On September 10, 2013 the Court sent a letter to counsel expressing concern regarding the determination of an appropriate award against United without knowledge of the voluntary recovery obtained from Bank of America and also whether the evidence provided demonstrated that United was actually aware that the debt had been discharged in bankruptcy when it made its demands upon the Debtor. Debtor's counsel responded in a letter dated September 13, 2013 that the settlement with Bank of America allowed for disclosure "to the extent required by a court of competent jurisdiction." As such, the settlement with Bank of America was in the total amount of $2,000, $1,000 of which was allocated to attorney's fees. With regard to whether United had knowledge of the discharge, counsel asserts that United had knowledge because the Debtor requested time to speak with her bankruptcy attorney before she agreed to pay over the settlement amount. He urges that the statement put United "on notice that a bankruptcy stay or a discharge was a possibility." Further, he sets forth that the letters his office sent to United on October 26, 2012 and November 28, 2012 put them on actual notice because the first letter included a copy of the discharge order and the second requested that United explain if it believed its debt was not subject to discharge. By failing to return the funds after receipt of the letters, he argues that United violated the discharge injunction. Finally he contends that United violated 15 U.S.C. § 1692f(1) by collecting any amount not "permitted by law," that § 1692f(1) does not appear to require the debt collector's knowledge that the collection is not permitted by law, and that United has not plead the affirmative defense of bona fide error under 15 U.S.C. § 1692k(c). Following counsel's response letter, the matter is now ready for decision.

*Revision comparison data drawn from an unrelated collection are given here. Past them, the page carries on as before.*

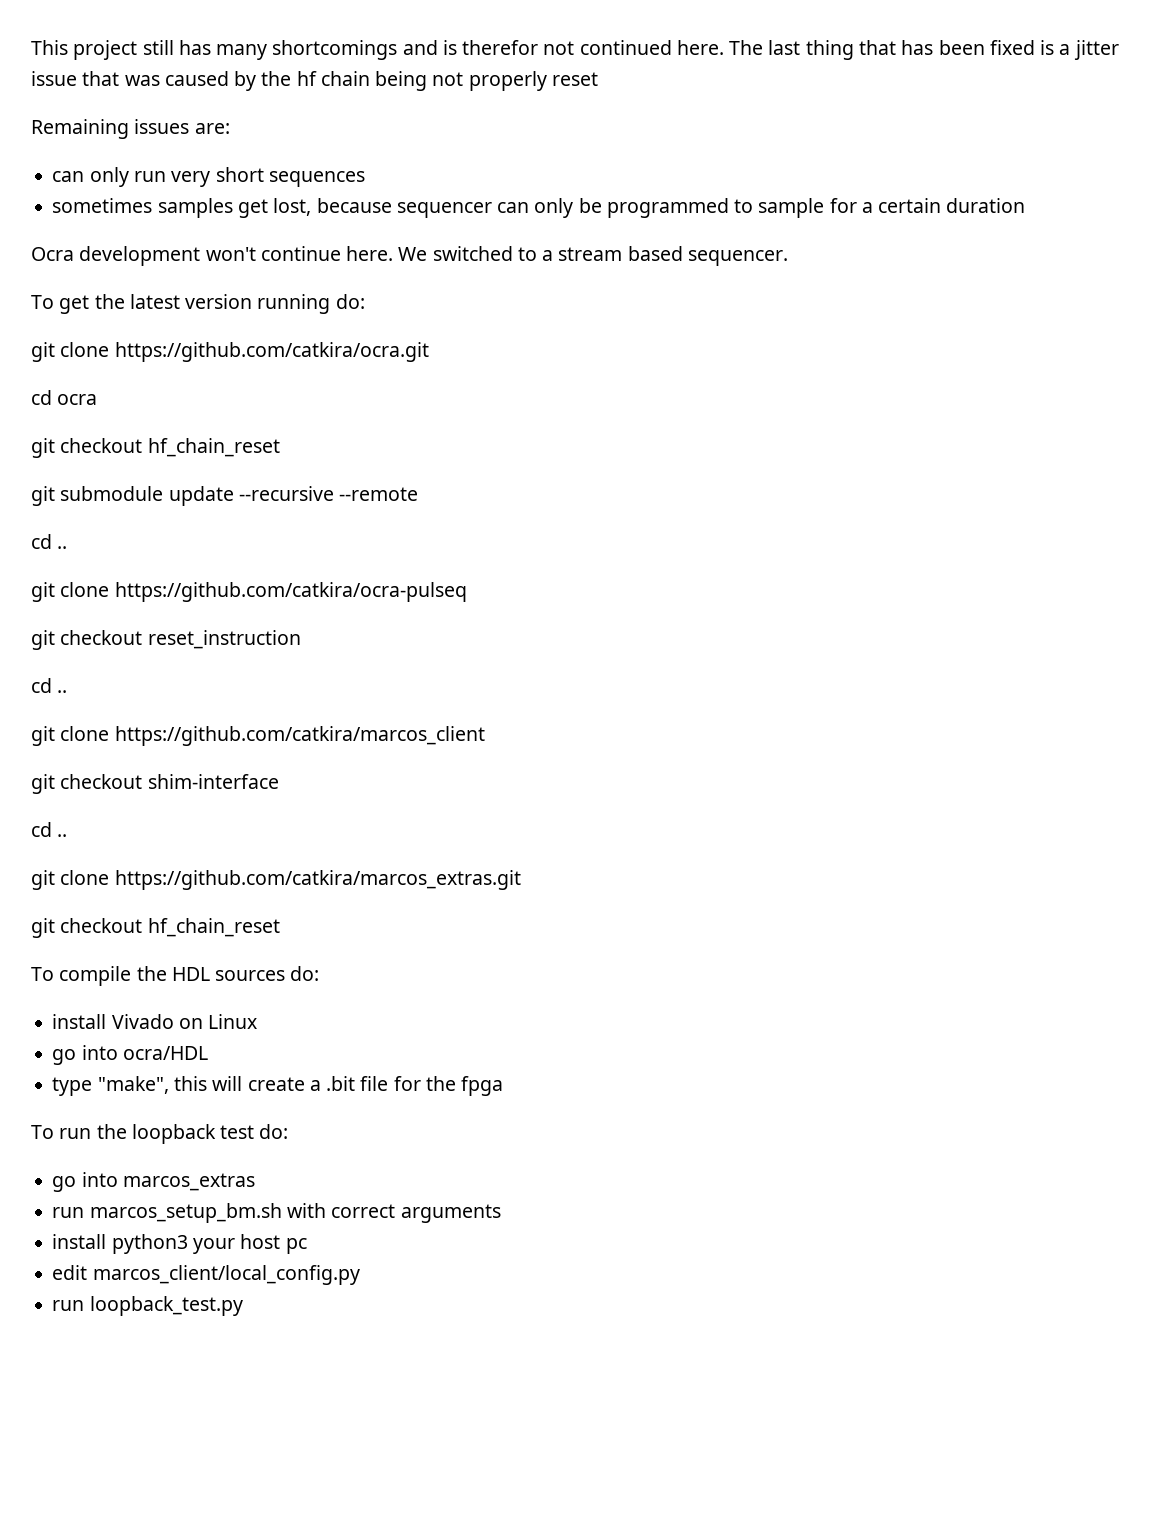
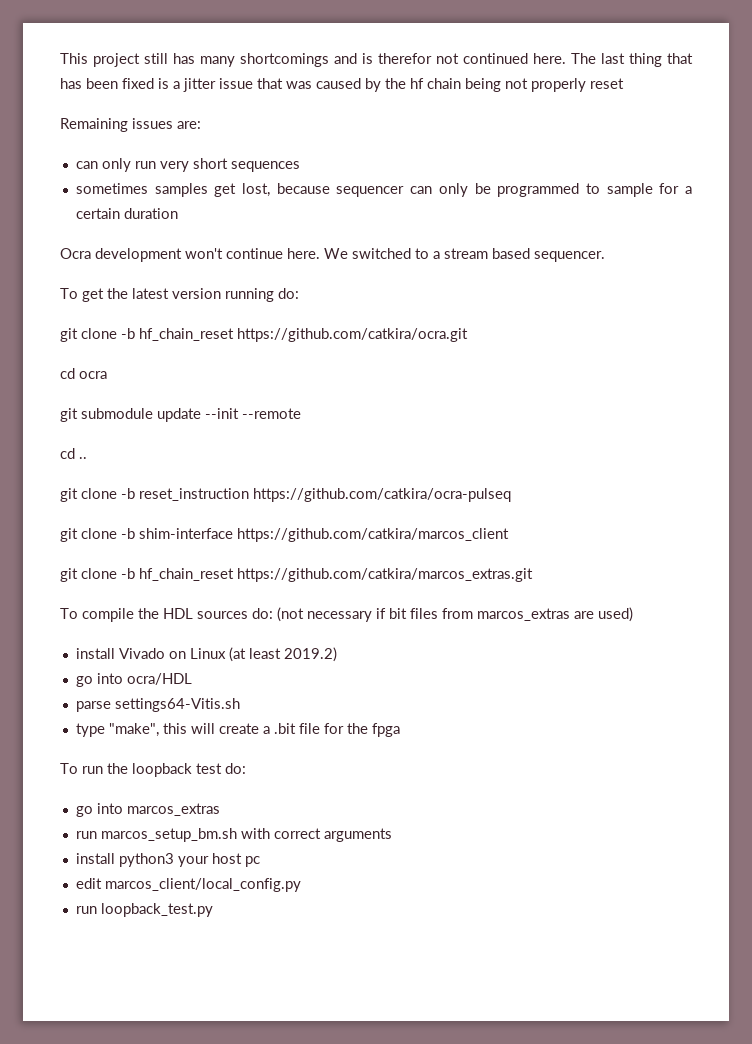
(110, 349) none -> [121,328,234,341] -b hf_chain_reset
[31,438,280,458] // git checkout hf_chain_reset -> (107, 375) none
[238,486,334,501] --recursive -> [205,408,239,419] --init
(110, 589) none -> [121,488,249,501] -b reset_instruction
[60,630,301,649] [31,678,68,693] [31,726,485,746] [31,774,279,794] [31,822,68,837] [31,870,521,890] [31,918,280,938] checkout reset_instruction // cd .. // git clone https://github.com/catkira/marcos_client // git checkout shim-interface // cd .. // git clone https://github.com/catkira/marcos_extras.git // git checkout hf_chain_reset -> [81,528,509,542] [60,568,533,582] clone -b shim-interface https://github.com/catkira/marcos_client // git clone -b hf_chain_reset https://github.com/catkira/marcos_extras.git
(320, 973) none -> [277,607,633,622] (not necessary if bit files from marcos_extras are used)
(258, 1021) none -> [228,647,337,662] (at least 2019.2)
(208, 1053) none -> [75,698,240,712] // parse settings64-Vitis.sh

The Court accepts the argument offered by counsel for the Debtor and finds that although evidence is lacking as to what, if anything, United knew about this bankruptcy case and the discharge granted in it at the time its representative initiated collection efforts against Ms. Dotson, the evidence does show that its employee was undeterred by the mention that the account obligor had a bankruptcy attorney and that instead of inquiring as to any particulars concerning that representation, the collector pushed even harder and said there wasn't time for Ms. Dotson to contact her attorney but that the money must be sent forthwith or even more would have to be paid. When this evidence is coupled with United's subsequent unwillingness to respond to counsel's later correspondence specifically advising that the debt had been discharged in this case or make any effort since the filing of the adversary proceeding to make amends for its improper collection activities, such later conduct provides evidence as to the Defendant's state of mind at the time its demands upon Ms. Dotson were made. The reasonable inferences from this evidence justify this Court in finding, which it hereby does, that United either was aware that the debt had been discharged or proceeded, after being informed that Ms. Dotson had a bankruptcy attorney, with a reckless disregard as to whether or not Ms. Dotson continued to have any legal liability to pay the debt United was bent on collecting. The Court further finds that the Debtor's actual damages suffered as a result of United's violation of the discharge injunction were $3,663.15 and that her counsel has provided legal services to assist her in enforcing the Court's discharge injunction having a reasonable value of $4,840.

CONCLUSIONS OF LAW

This Court has jurisdiction of this matter by virtue of the provisions of 28 U.S.C. §§ 1334(a) and 157(a) and the delegation made to this Court by Order from the District Court on July 24, 1984 and Rule 3 of the Local Rules of the United States District Court for the Western District of Virginia. The Court further concludes that consideration of a motion or complaint by a bankruptcy debtor seeking to hold a creditor to account for actions violating the discharge injunction is inherently a "core" bankruptcy proceeding within the meaning of 28 U.S.C. § 157(b)(2) because it concerns the court's power to enforce its own orders.

The Court concludes though that such is not the case with respect to an action asserting a violation of the Fair Debt Collection Practices Act ("FDCPA"). The clear weight of authority is that bankruptcy courts do not have jurisdiction over such post-discharge claims because they do not arise under the Bankruptcy Code or "in" the case and their determination can have no effect upon the bankruptcy estate. Furthermore, such "claims are not 'related to' [the] bankruptcy case, and bankruptcy courts may not exercise supplemental jurisdiction to hear unrelated claims." Harlan v. Rosenberg & Assocs., LLC (In re Harlan), 402 B.R. 703, 714 (Bankr. W.D. Va. 2009) (citing other decisions) (Krumm, J.); Gates v. Didonato (In re Gates), 2004 WL 3237345 at *3, No. 04-12076 (Bankr. E.D. Va. Oct. 20, 2004) (Mitchell, J.). This result has been reached even in cases, such as is presented here, where the alleged violation of the FDCPA is inextricably part and parcel of a creditor's attempt to collect a debt which has been discharged. Harlan, 402 B.R. at 713, Gates, 2004 WL 3237345 at *2. Accordingly, the Court concludes that it does not have subject matter jurisdiction over the Debtor's FDCPA claims and therefore will dismiss them without prejudice to their assertion in a court having jurisdiction to consider them.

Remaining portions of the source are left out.